Monday, August 5, 2019

We are pleased to introduce the ClamAV 0.101.3 security patch release and a beta for the upcoming 0.102 feature release.

Both of these can be found on ClamAV's downloads site, with 0.101.3 in the "latest stable release" section and 0.102.0-beta in the beta section.

0.101.3

ClamAV 0.101.3 is a patch release to address a vulnerability to non-recursive zip bombs.

A Denial-of-Service (DoS) vulnerability may occur when scanning a zip bomb as a result of excessively long scan times. The issue is resolved by detecting the overlapping local file headers which characterize the non-recursive zip bomb described by David Fifield.

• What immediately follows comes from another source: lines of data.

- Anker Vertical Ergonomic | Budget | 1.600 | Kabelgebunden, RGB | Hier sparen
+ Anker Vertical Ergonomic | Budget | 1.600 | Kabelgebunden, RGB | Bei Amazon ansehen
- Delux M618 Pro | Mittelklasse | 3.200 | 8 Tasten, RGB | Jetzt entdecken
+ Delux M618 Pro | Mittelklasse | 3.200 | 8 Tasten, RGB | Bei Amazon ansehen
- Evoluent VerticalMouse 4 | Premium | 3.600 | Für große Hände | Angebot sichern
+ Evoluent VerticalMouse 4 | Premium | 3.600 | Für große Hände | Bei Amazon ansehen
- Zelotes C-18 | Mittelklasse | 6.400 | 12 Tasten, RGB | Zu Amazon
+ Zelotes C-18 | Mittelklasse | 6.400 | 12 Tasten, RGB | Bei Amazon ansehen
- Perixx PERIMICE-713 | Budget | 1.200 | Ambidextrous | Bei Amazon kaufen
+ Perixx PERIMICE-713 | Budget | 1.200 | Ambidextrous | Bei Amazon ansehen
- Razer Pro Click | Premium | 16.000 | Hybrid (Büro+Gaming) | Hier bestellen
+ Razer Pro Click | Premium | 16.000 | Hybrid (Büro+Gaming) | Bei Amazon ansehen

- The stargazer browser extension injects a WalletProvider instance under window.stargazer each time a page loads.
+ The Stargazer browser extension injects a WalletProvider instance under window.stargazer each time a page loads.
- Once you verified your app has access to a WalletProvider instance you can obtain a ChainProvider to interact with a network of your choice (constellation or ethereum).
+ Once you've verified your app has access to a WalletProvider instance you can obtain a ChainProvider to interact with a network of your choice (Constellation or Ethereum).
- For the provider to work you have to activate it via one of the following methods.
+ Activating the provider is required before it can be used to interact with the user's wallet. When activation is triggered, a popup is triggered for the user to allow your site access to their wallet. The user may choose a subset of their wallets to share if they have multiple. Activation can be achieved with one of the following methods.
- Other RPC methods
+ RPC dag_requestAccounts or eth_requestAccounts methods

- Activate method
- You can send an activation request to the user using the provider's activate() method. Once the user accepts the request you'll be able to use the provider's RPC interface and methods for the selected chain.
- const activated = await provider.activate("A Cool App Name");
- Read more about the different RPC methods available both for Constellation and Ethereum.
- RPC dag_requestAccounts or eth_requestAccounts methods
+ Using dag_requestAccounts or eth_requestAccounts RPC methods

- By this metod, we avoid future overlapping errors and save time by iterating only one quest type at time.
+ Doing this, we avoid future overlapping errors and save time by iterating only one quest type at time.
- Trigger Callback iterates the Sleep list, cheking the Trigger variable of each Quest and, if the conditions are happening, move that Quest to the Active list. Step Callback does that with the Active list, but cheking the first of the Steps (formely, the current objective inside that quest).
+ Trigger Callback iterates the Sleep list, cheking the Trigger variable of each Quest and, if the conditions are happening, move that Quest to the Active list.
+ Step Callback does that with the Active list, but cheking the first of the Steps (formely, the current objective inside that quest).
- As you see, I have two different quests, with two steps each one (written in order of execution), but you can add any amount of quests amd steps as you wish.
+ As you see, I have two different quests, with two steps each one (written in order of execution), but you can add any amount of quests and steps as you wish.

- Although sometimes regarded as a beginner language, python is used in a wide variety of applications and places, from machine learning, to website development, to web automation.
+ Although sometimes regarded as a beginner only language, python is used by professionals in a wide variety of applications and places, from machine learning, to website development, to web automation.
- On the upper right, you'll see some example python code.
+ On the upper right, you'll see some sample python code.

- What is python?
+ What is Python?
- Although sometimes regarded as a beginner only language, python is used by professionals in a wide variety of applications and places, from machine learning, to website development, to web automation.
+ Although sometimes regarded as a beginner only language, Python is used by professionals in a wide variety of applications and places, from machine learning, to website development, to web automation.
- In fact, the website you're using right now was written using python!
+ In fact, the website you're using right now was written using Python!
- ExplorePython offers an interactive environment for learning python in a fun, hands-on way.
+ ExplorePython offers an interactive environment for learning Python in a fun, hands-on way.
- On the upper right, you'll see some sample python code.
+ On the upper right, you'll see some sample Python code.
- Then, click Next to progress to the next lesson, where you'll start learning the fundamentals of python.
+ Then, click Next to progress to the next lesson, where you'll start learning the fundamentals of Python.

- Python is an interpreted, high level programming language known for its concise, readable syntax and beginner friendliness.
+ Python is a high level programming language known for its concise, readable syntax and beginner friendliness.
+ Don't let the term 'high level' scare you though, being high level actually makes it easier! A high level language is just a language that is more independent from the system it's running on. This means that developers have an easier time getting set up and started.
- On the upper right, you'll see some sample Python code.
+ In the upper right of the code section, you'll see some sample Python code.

Thank you to Hanno Böck for reporting the issue as it relates to ClamAV, here.

Also included in 0.101.3:
  • Update of bundled the libmspack library from 0.8alpha to 0.10alpha, to address a buffer overflow vulnerability in libmspack < 0.9.1α.


0.102-beta

ClamAV 0.102.0 includes an assortment of improvements and a couple of significant changes.

Major changes

  • The On-Access Scanning feature has been migrated out of clamd and into a brand new utility named clamonacc. This utility is similar to clamdscan and clamav-milter in that it acts as a client to clamd. This separation from clamd means that clamd no longer needs to run with root privileges while scanning potentially malicious files. Instead, clamd may drop privileges to run under an account that does not have super-user. In addition to improving the security posture of running clamd with On-Access enabled, this update fixed a few outstanding defects:
    • On-Access scanning for created and moved files (Extra-Scanning) is fixed.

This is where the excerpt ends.